Mathematical Foundations

This guide covers the mathematical foundations underlying DREAM's adaptive neural dynamics.

Continuous-Time RNN Dynamics

DREAM models hidden state evolution as a differential equation rather than a discrete update:

\tau \cdot \frac{dh}{dt} = -h + h_{target}(x, h, \text{error})

Where:

h: Hidden state
τ: Time constant (adaptive)
h_target: Target state based on input and error

Euler Discretization

Using Euler discretization with step size dt:

\begin{aligned}
h(t+dt) &= h(t) + dt \cdot \frac{-h(t) + h_{target}}{\tau} \\
        &= \left(1 - \frac{dt}{\tau}\right) \cdot h(t) + \frac{dt}{\tau} \cdot h_{target}
\end{aligned}

Stability condition: dt/τ < 1 (ensured by clamping)

Interpretation

(1 - dt/τ): Retention factor (how much of old state to keep)
dt/τ: Integration factor (how much of target to incorporate)
τ large: Slow integration, stable memory
τ small: Fast integration, quick response

Hebbian Learning Rule

Classic Hebbian Principle

"Neurons that fire together, wire together"

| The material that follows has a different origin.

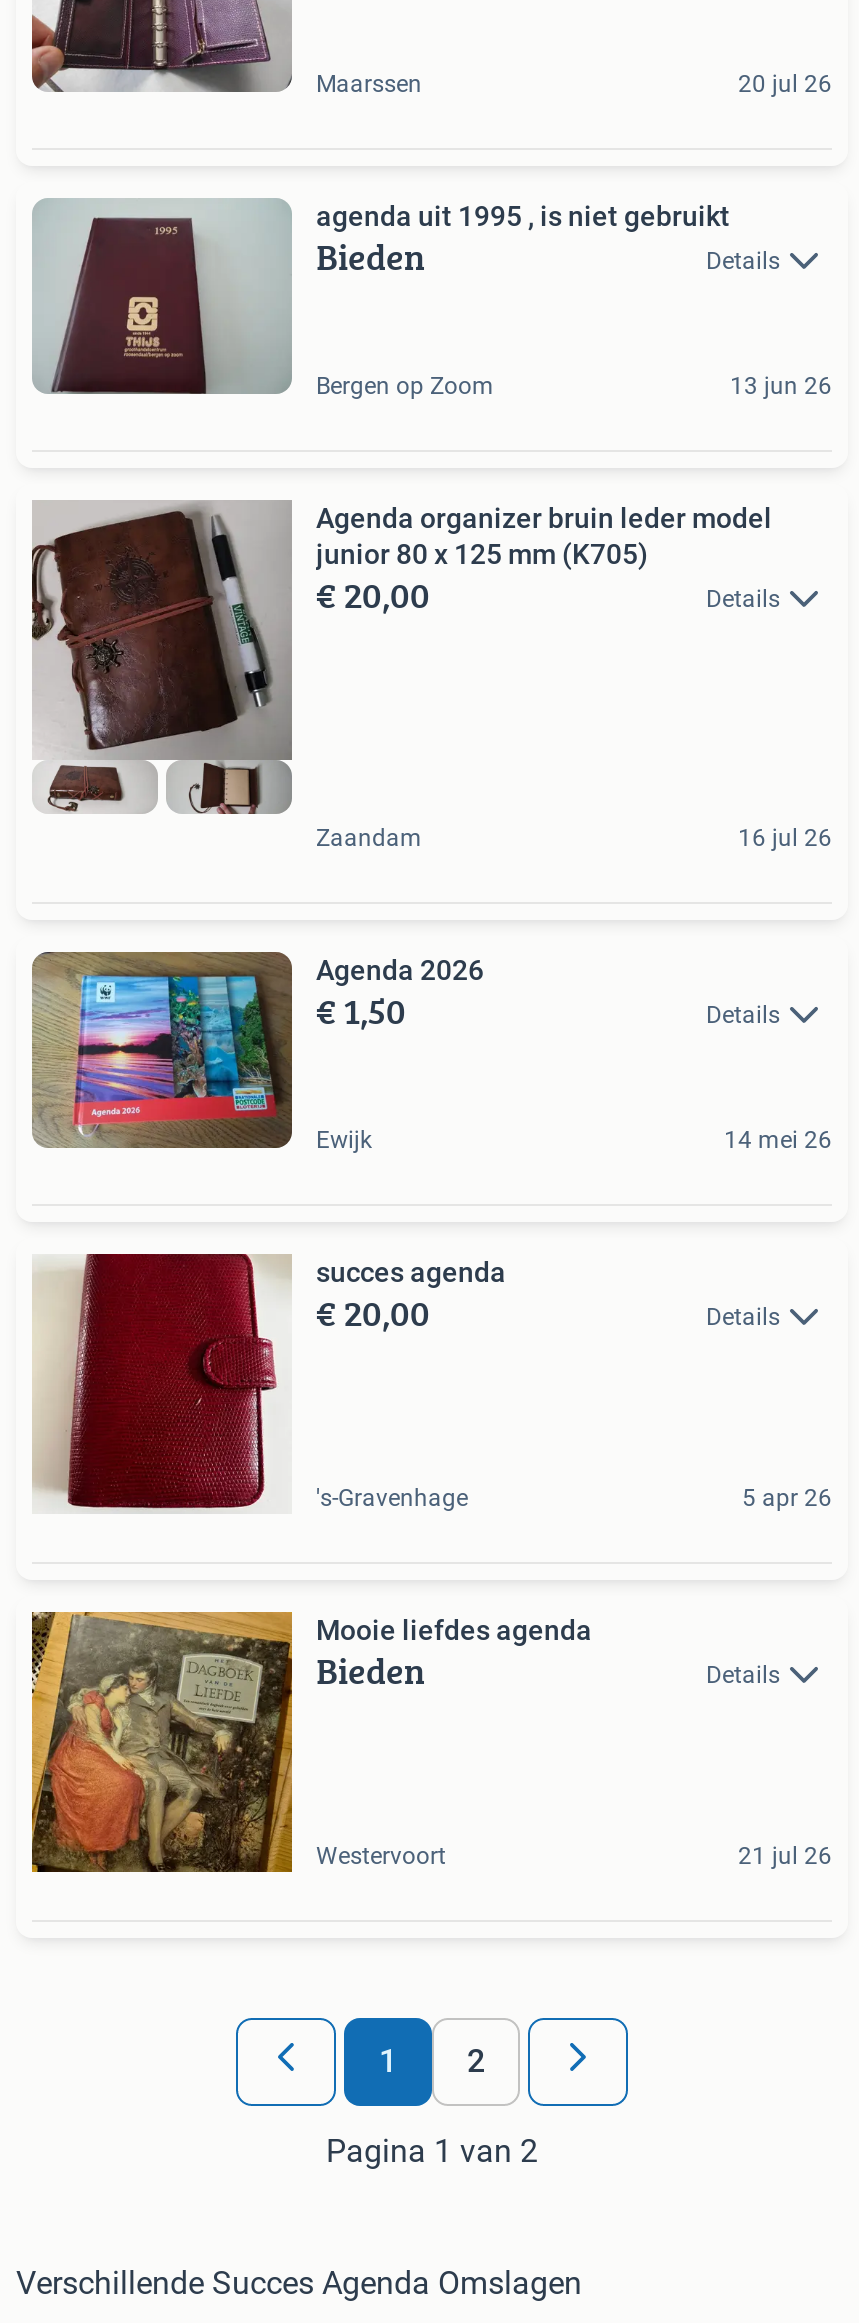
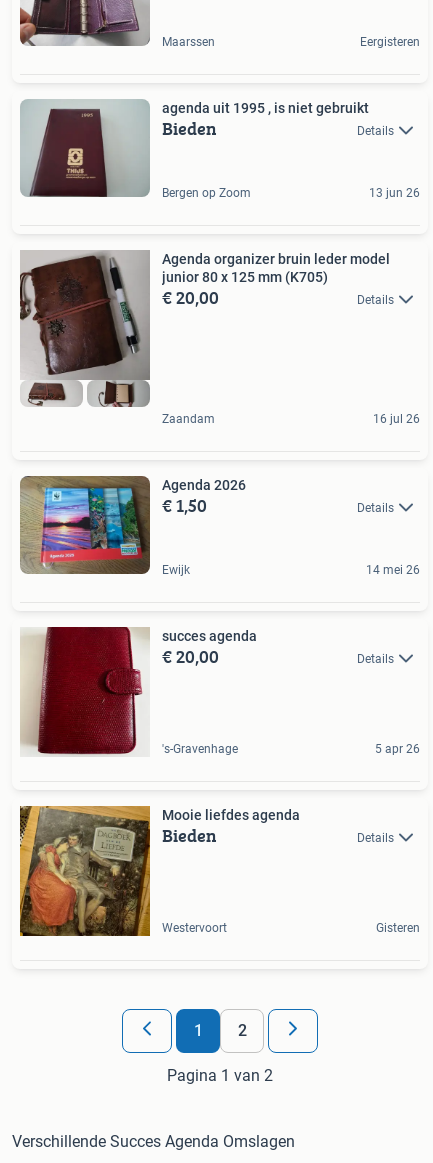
- 20 jul 26
+ Eergisteren

- 21 jul 26
+ Gisteren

\frac{dU}{dt} = -\lambda \cdot (U - U_{target}) + \eta \cdot \text{surprise} \cdot (h \otimes \text{error} \times V)

Where:

U: Fast weights (left factor)
U_target: Target weights (consolidation anchor)
λ: Forgetting rate
η: Base plasticity
⊗: Outer product
V: Fixed basis (right factor)

Component Breakdown

Decay term:

-\lambda \cdot (U - U_{target})

Pulls U toward U_target
Prevents unbounded growth
Implements "forgetting" of unused patterns

Plasticity term:

\eta \cdot \text{surprise} \cdot (h \otimes \text{error} \times V)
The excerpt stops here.